Hi, Dear Quan Quach,
I put my question in a website. I am really grateful if you or anybody else would like to give me a hint.
Thanks a lot!
Jinsong
http://sites.google.com/site/zeropaddinghurtsmyfftresult/Home
Hi,
I came across this page today whilst trying to gather information on how to zero pad a signal which consists of 2 sine waves and some weak noise. However, the article contains everything (albeit very useful) except the code for carrying out the zero padding illustrated. Could you please supply me with the code.
Many thanks in advance.
Kola
Thanks to you,
finally I really understand for zero-padding is good for!!
Merci
I would add writing about Zero Padding in the Frequency Domain.
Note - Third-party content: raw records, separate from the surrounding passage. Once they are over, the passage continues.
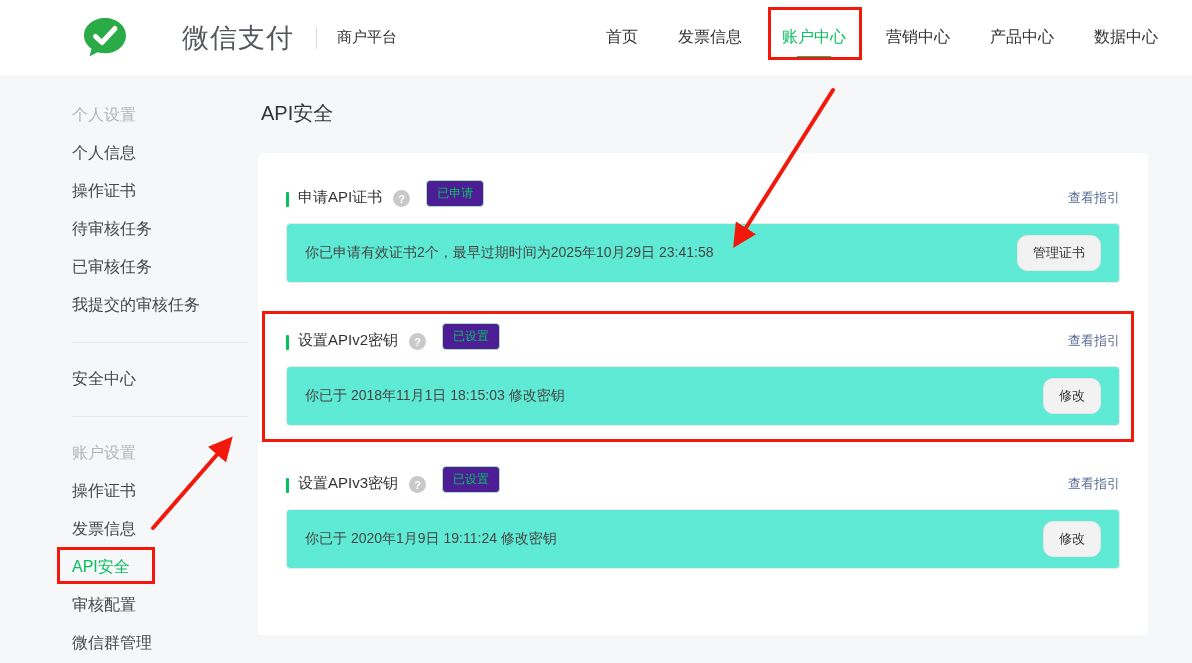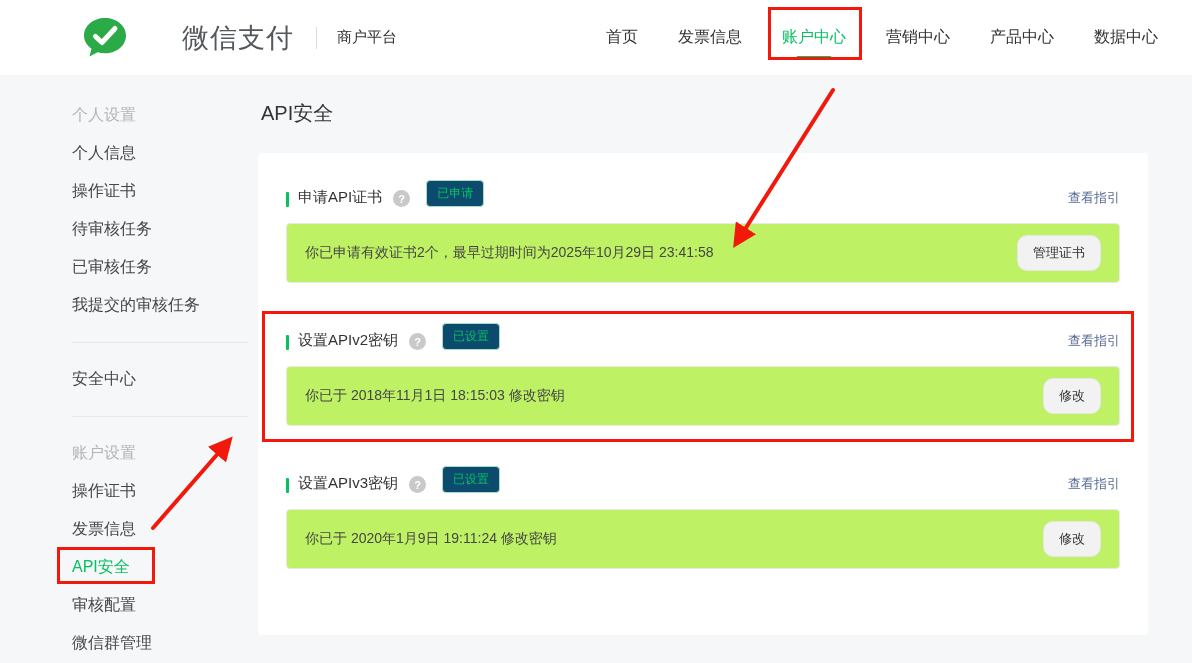--- a/index.html
+++ b/index.html
@@ -64,7 +64,7 @@
   }
   .badge {
     margin-left:16px; font-size:12px; color:#07c160; border:1px solid #a8dfc0;
-    border-radius:4px; padding:4px 10px; background:#0c4a6e;
+    border-radius:4px; padding:4px 10px; background:#4c1d95;
   }
   .guide-link { margin-left:auto; font-size:13px; color:#576b95; cursor:pointer; }
   .row-box {

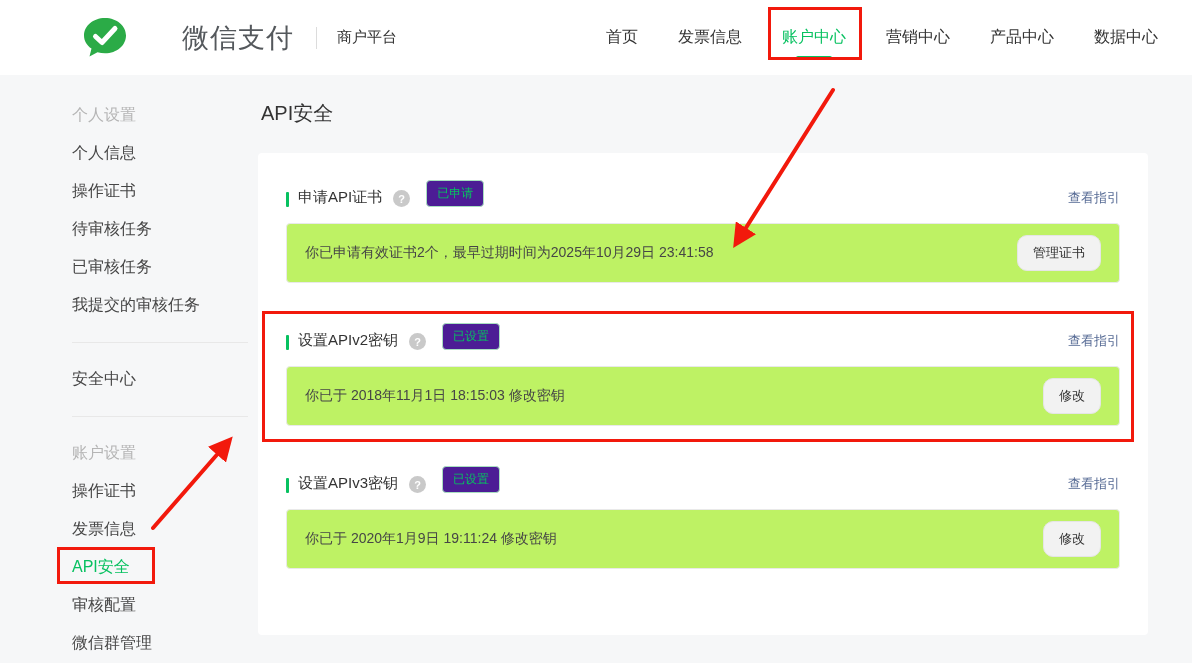--- a/index.html
+++ b/index.html
@@ -69,7 +69,7 @@
   .guide-link { margin-left:auto; font-size:13px; color:#576b95; cursor:pointer; }
   .row-box {
     margin-top:16px; height:60px; border:1px solid #e9e9e9; border-radius:4px;
-    display:flex; align-items:center; padding:0 18px; background:#bef264;
+    display:flex; align-items:center; padding:0 18px; background:#5eead4;
   }
   .row-text { font-size:14px; color:#464646; }
   .row-btn {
“Now, by adding zeros you increase automatically the overal signal period in the time domain - and this is information. Therefore, zero padding does influence the obtained spectrum - possibly in a wrong manner - if the measured signal is not already decayed to zero.”
My experiments shows the above statement is incorrect.
Hi,
I recently zero padded a sinewave to create a 2048 FFT window. I varied the length of padding and the length of the signal (e.g. doubling the original 720 (degrees) point sine wave) and altered the zero number always to create 2048 points. Trouble is I got quite different amplitudes though the frequencies were correct. Generally more padding gave a lower amplitude (maybe sensible?) But why would that be since from your examples you do not get any change in amplitude for different padding lengths on the same sine wave which is what I’d expect not changes amplitude as I got?